LAS MERCEDES
DEL LLANO Y SU HISTORIA.
PICAR
TROYA.
Edgardo
Rafael Malaspina Guerra
1
La Semana Santa era una mezcla de creencias,
religiosas y supersticiosas. La abuela Matilde decía que las lluvias, unos días
antes de iniciarse la Semana Mayor, era para que maduraran las ciruelas, y
también para que salieran los morrocoyes.
En Semana Santa no todo era recogimiento y
oración. Como en el Eclesiastés había un tiempo para cada cosa. Las actividades
ociosas y divertidas, que terminaban con la quema de Judas, incluían juegos de
mesa, y competencias a cielo abierto en la calle o en los
patios de las casas.
2
Se jugaba al
“trompito”, una variante del juego de los dados. Era una diversión dentro de la
casa.
Picar Troya era una
distracción de jóvenes y adultos. Se picaba troya en la avenida. El
juego, en realidad, es una variante de una guerra. “Arder Troya” es una
expresión homérica. Está en la Ilíada. Pero los trompos existían antes de la
llegada de los españoles. Nuestros indios jugaban al trompo y a la zaranda.
3
Antes de iniciar el
juego de troya se dibujaba un círculo en el suelo, y luego cada
participante lanzaba su trompo. La idea era golpear el trompo que yacía sobre
un círculo. Antes se había establecido el recorrido de la competencia. El
trompo perdedor era maltratado por los otros trompos. Recibía
mazazos con la punta metálica del trompo castigador, sostenido por su propio
guaral.
Antes podía
pactarse el “perrito pegón, maceta”, es decir, si el trompo castigador dejaba
su punta clavada sobre el trompo perdedor, se recurría a un objeto pesado para
rematar la acción. Por lo general, el trompo perdedor terminaba dividido en dos
partes.
4
Había trompos
serenitos, cuyo baile era equilibrado y uniforme, como si bailasen un pasaje.

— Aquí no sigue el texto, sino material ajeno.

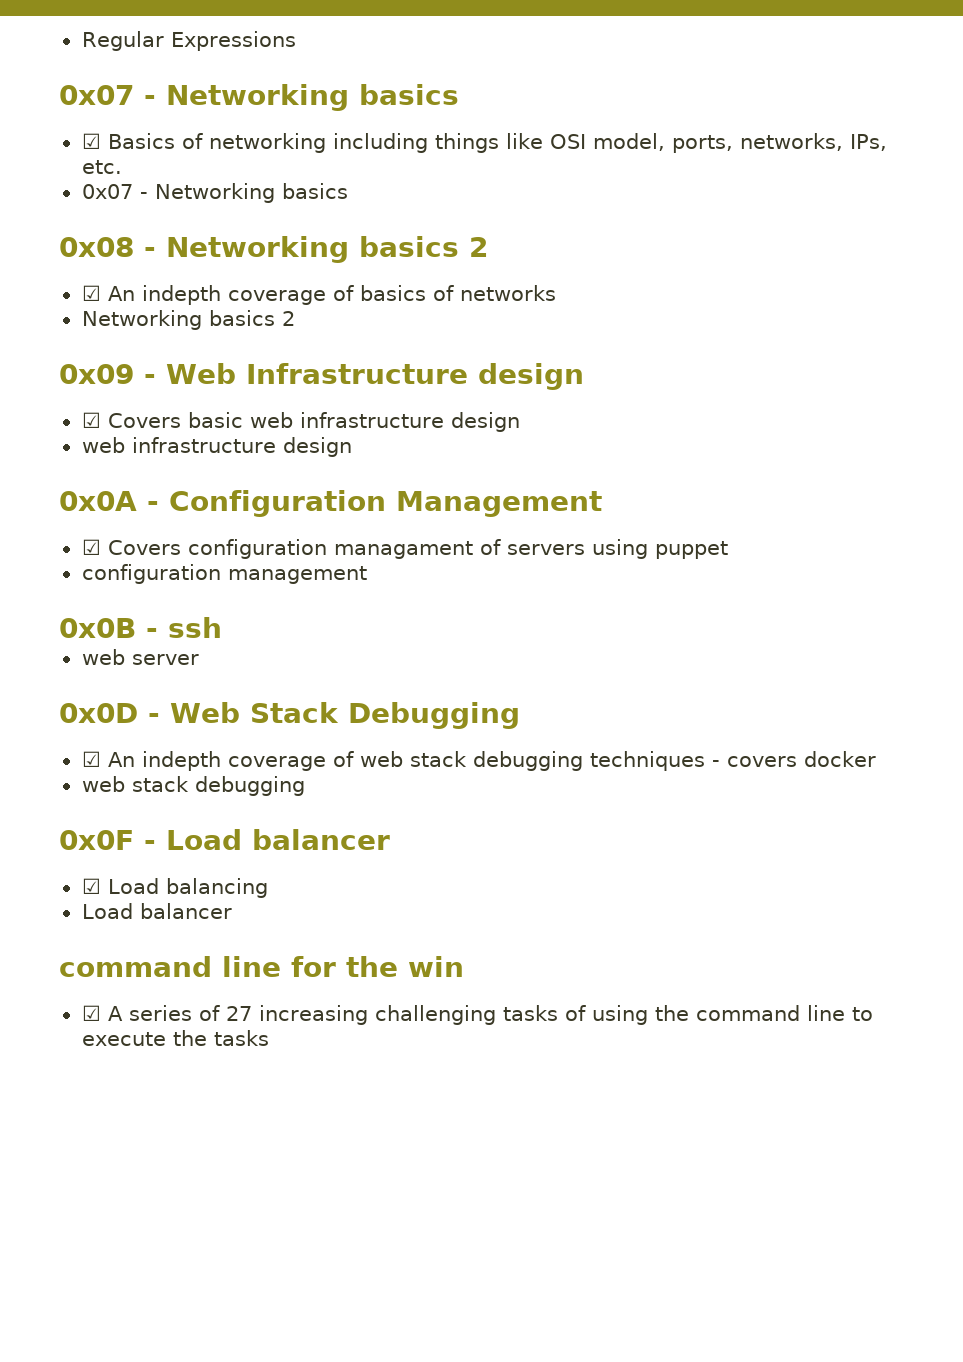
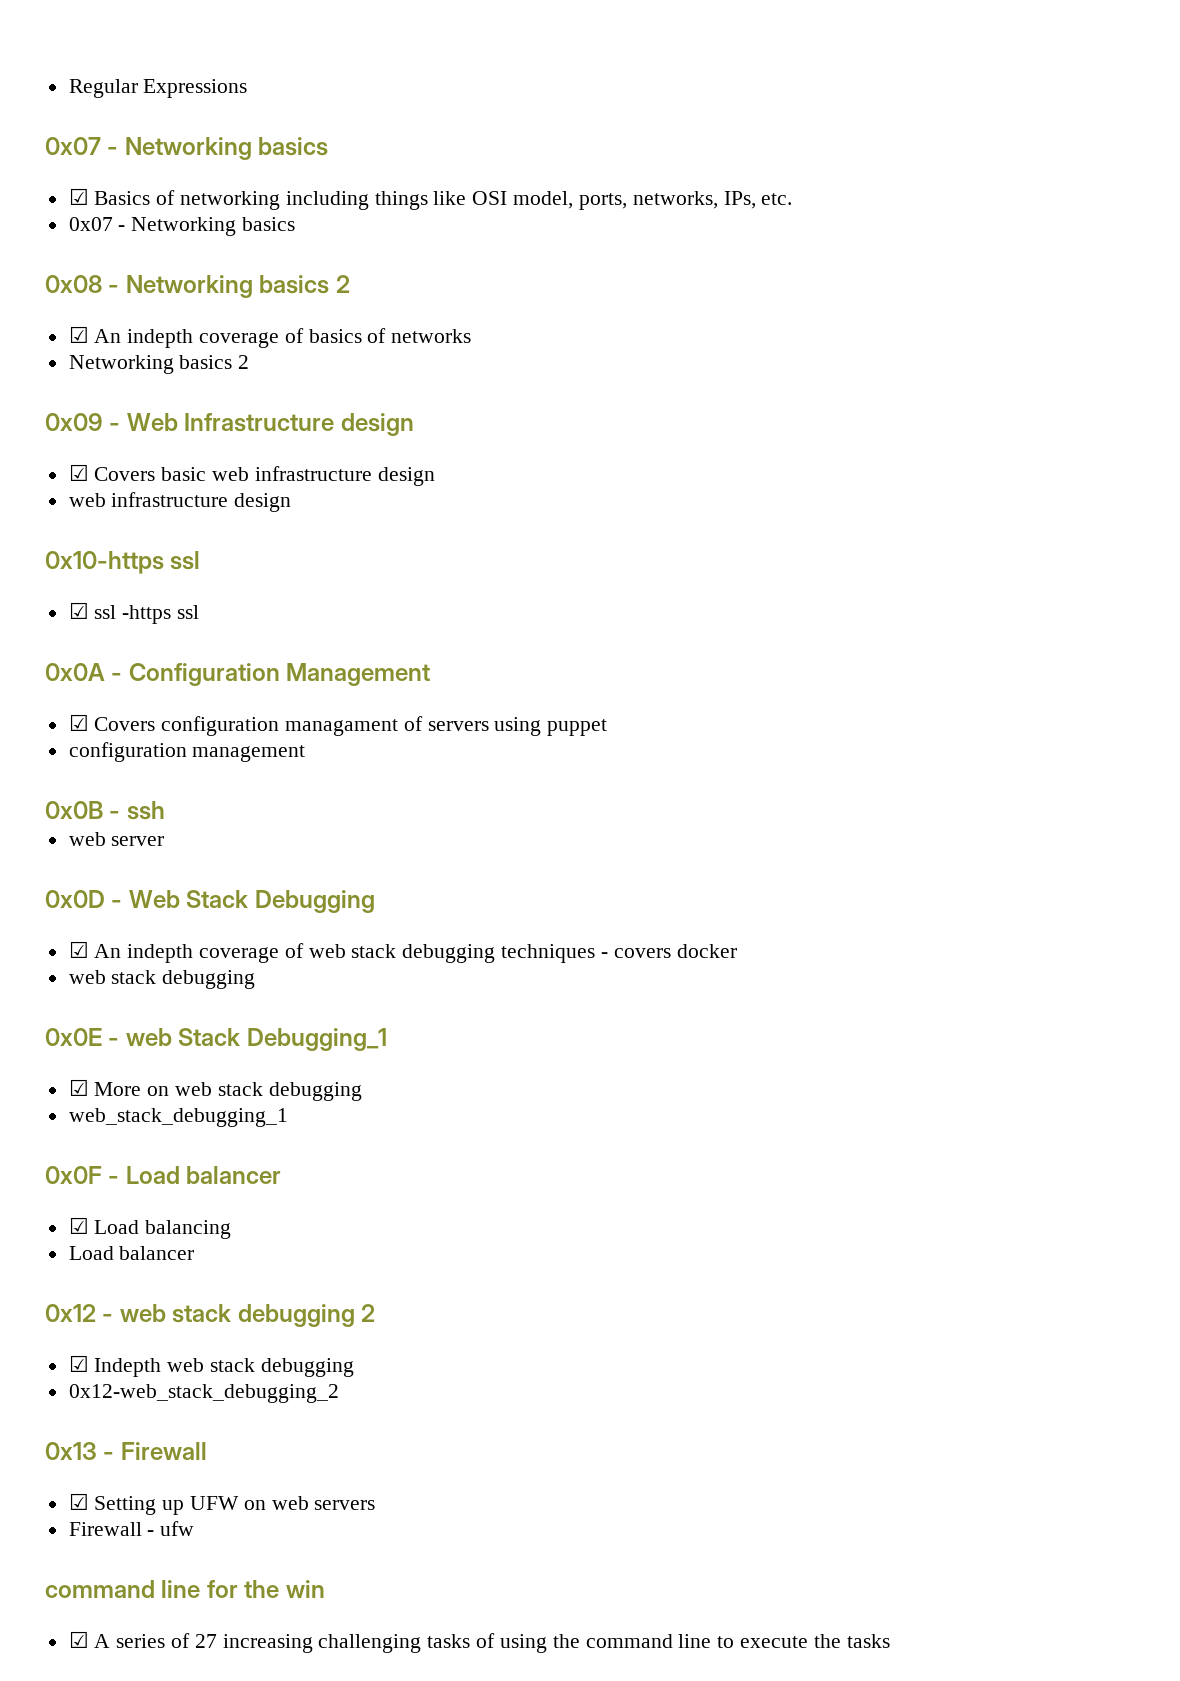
+ 0x10-https ssl
+ ☑ ssl -https ssl
+ 0x0E - web Stack Debugging_1
+ ☑ More on web stack debugging
+ web_stack_debugging_1
+ 0x12 - web stack debugging 2
+ ☑ Indepth web stack debugging
+ 0x12-web_stack_debugging_2
+ 0x13 - Firewall
+ ☑ Setting up UFW on web servers
+ Firewall - ufw

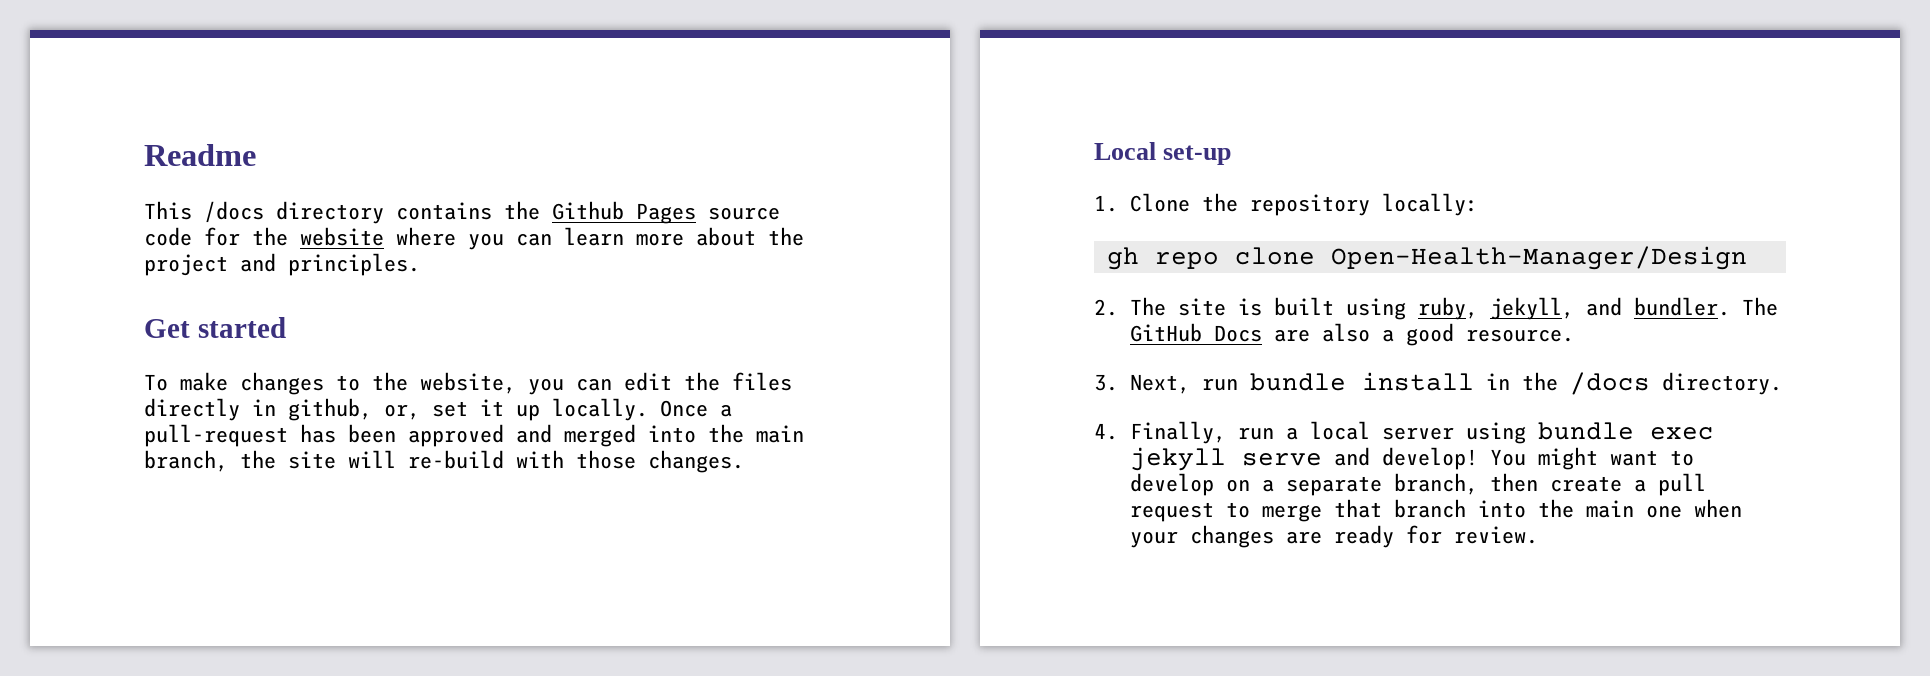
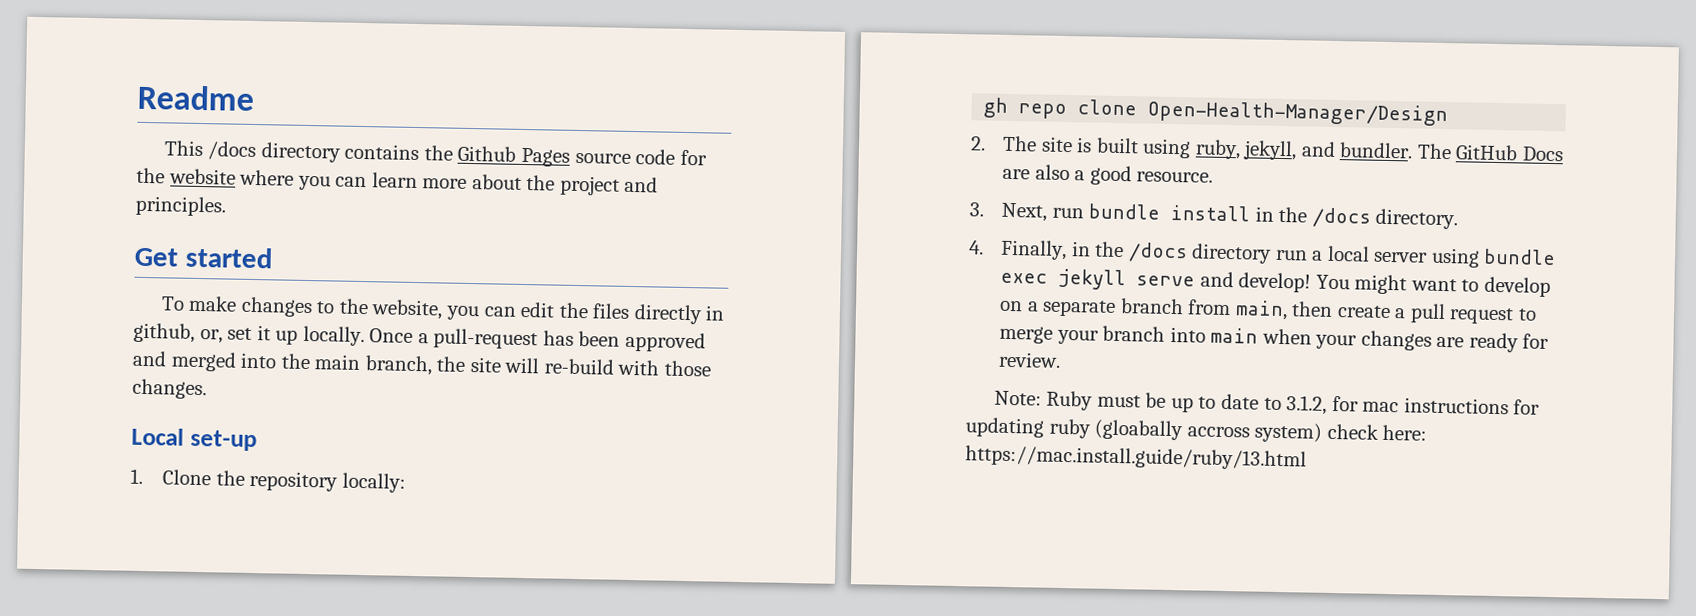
- 4. Finally, run a local server using bundle exec jekyll serve and develop!
+ 4. Finally, in the /docs directory run a local server using bundle exec jekyll serve and develop!
- You might want to develop on a separate branch, then create a pull request to merge that branch into the main one when your changes are ready for review.
+ You might want to develop on a separate branch from main, then create a pull request to merge your branch into main when your changes are ready for review.
+ Note: Ruby must be up to date to 3.1.2, for mac instructions for updating ruby (gloabally accross system) check here: https://mac.install.guide/ruby/13.html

Había también trompos “taratateros”, desajustados y estridente, como si
bailasen un joropo recio.
5
Había trompos de
fábrica, bien pintaditos con su respectivo cordel. Pero también
había trompos caseros, fabricados por manos expertas. Muchas veces no estaban
pintados y lucían el color original de la madera con la cual los esculpieron.
Se bailaba con un mecatillo. Cuando este tipo de trompos tenía gran tamaño se
les dominaba “batata”.
6
Otro juego
consistía en tomar un trompo en pleno baile y pasarlo a una mano para que
siguiera su danza. El trompo también podía ser colocado sobre una uña, pero
esto era máxima destreza de prestidigitador. A Carlos,mi hermano
maayor, nadie le ganaba en esta peculiar forma del juego de los trompos.
¡Cógeme ese trompo
en la uña! Es una expresión para retar a una persona a cualquier cosa.
7
Bailar zarandas era
un espectáculo de lujo muy concurrido. Las zarandas se hacía con calabazas
secas, y bailarlas era cosa de maestros. A la zaranda en pleno baile se le
lanzaba un trompo para tratar de romperla. Generalmente, los trompos eran las
batatas.
Estas exhibiciones,
mezcla de muy logrado arte y talento natural, las vi en el patio de
la tía Rogelia.
Nunca olvido el
siguiente episodio. Había un señor que andaba en una bicicleta de reparto, no
recuerdo su ocupación, que participaba en un juego de zarandas. Se llamaba
Evaristo, y por sus labios pronunciados le decían “Evaristo El Trompú”,
sobrenombre que no lo perturbaba. Un día alguien lanzó su batata a una zaranda.
La batata rebotó y cayó sobre la frente de Evaristo El Trompú. Salió un hilo de
sangre, lo que ameritó la muy oportuna intervención de don Cecilio Chire, quien
le aplicó, según lo dijo él mismo, “una pellá de chimó”. Un tratamiento, de la
medicina alternativa, de evidente procedencia indígena.